Basketball Players' Field Goal Percentage Tracker✨

Read this in other languages: English, 한국어

🏀 Background

Have you ever wondered the accuracy of each player's shooting during a game? Attempting to manually record it would be arduous, as you would need to discern which player took each shot, making the task highly laborious. Besides not everyone has a spare time to watch and analyze a full game match. For these reasons, we have created player's FG tracker using deep learning! :)

🧠 Models

In this project, we utilized two models to achieve our aim. The first model is used to detect players, basketball, ring, shooting attempts, and successful shots made, whereas the second model focused on matching a person's identity across different locations in a video. In essence, we employed Object Detection and Person Re-Identification models to accomplish this project. For our object detection model, we used YOLO-NAS-L, which was trained using super-gradients library made by Deci-AI. As for Person Re-Identification, we opted for MobileNetV3 to ensure faster inference speed and a more compact model size.

Ⓜ️ Faiss

Faiss is a library created by Meta that enables rapid searching of similarity betweeen multiple vector representations. This library was indispensable for our task as it allowed us to accurately determine and match a person's identity. We initially tested with L2 (Euclidean) distance to measure similarity and obtained good results. Nevertheless, upon further experiments, we discovered that utilizing cosine similarity yielded better outputs. Therefore, we have chosen to adopt cosine similarity as our definitive searching method.

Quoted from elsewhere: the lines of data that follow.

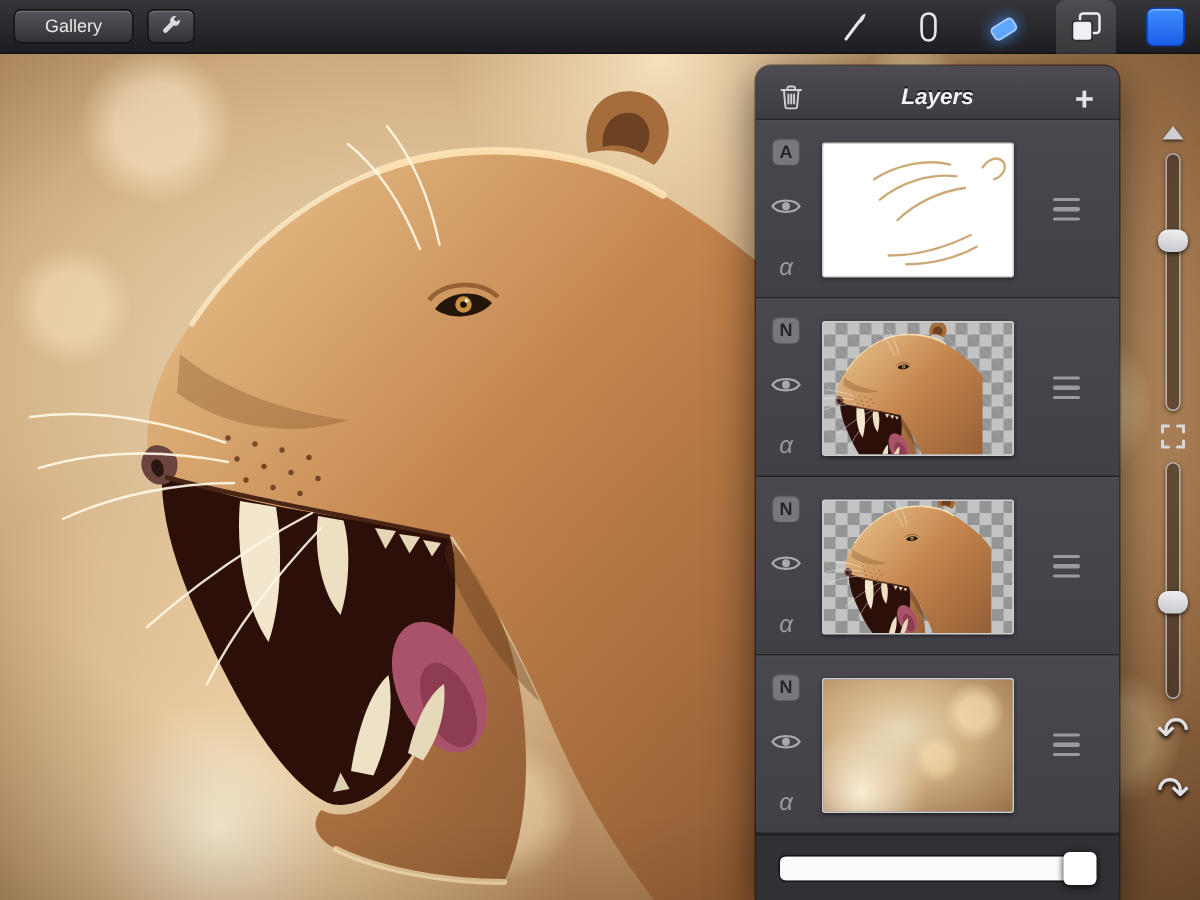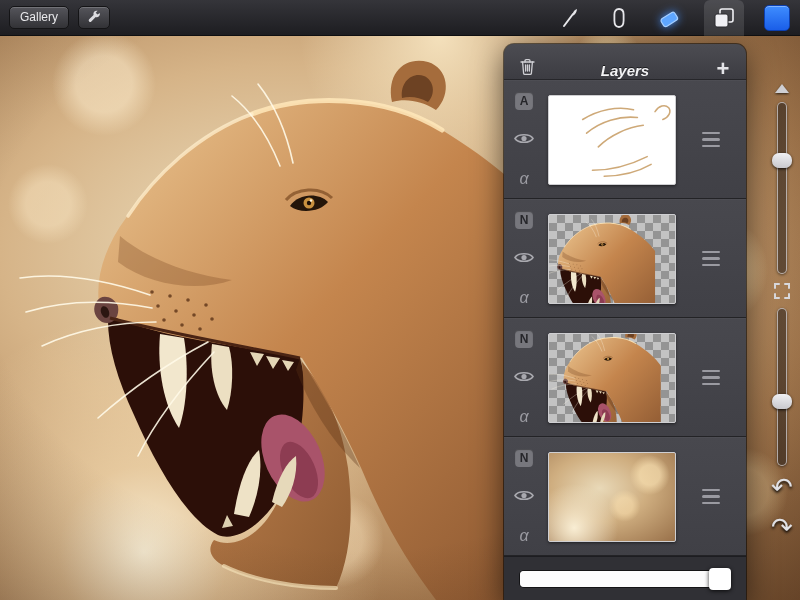--- a/index.html
+++ b/index.html
@@ -38,7 +38,7 @@
     display:flex; align-items:center; z-index:30;
   }
   .tb-btn {
-    height:23px; margin-left:9px; padding:0 10px; border-radius:5px;
+    height:23px; margin-left:9px; padding:0 20px; border-radius:5px;
     background:linear-gradient(#55555b,#323236); border:1px solid #141416;
     box-shadow:inset 0 1px 0 rgba(255,255,255,.18);
     color:#e9e9ec; font-size:12px; line-height:21px; cursor:pointer;

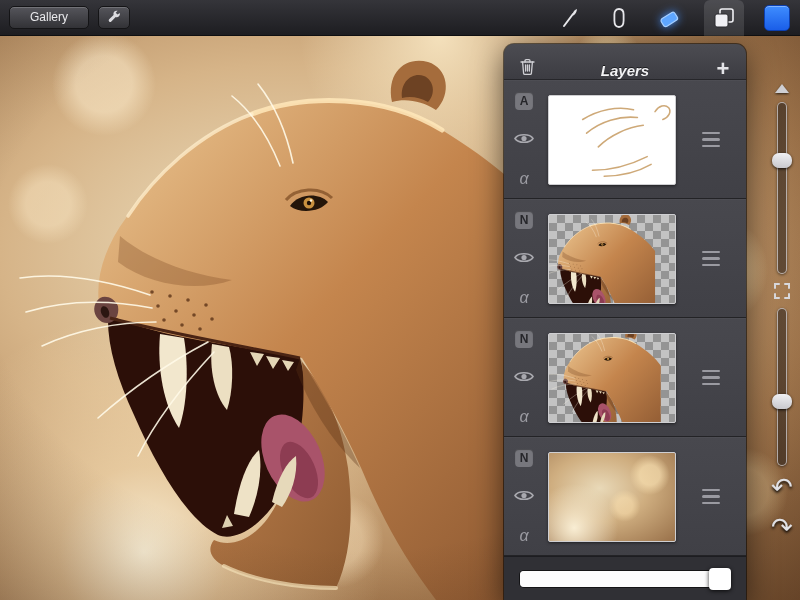--- a/index.html
+++ b/index.html
@@ -62,7 +62,7 @@
     z-index:20; display:flex; flex-direction:column;
   }
   #panel-header {
-    height:36px; flex:0 0 36px; display:flex; align-items:flex-end; padding:0 12px;
+    height:36px; flex:0 0 36px; display:flex; align-items:flex-start; padding:12px 12px;
     background:linear-gradient(#4c4c52,#3c3c42); border-radius:10px 10px 0 0;
     border-bottom:1px solid #26262a;
   }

🖼️ Object Detection + Person Re-Identification Inference Diagram

This picture below presents an overview of our project's flow using a diagram. When an input frame is received, it undergoes object detection model, which identifies various entities such as players, basketball, ring, shot attempts and successful shots. Among these, we specifially extract instances of the 'player' class and feed them into the Re-ID model. The Re-ID model then produces embedded vectors representing each person's image. These vectors are added to Faiss, allowing us to obtain top 5 IDs corresponding to each embedded vector. Consequently, we leverage hard voting on these results to obtain the final ID with the highest confidence level.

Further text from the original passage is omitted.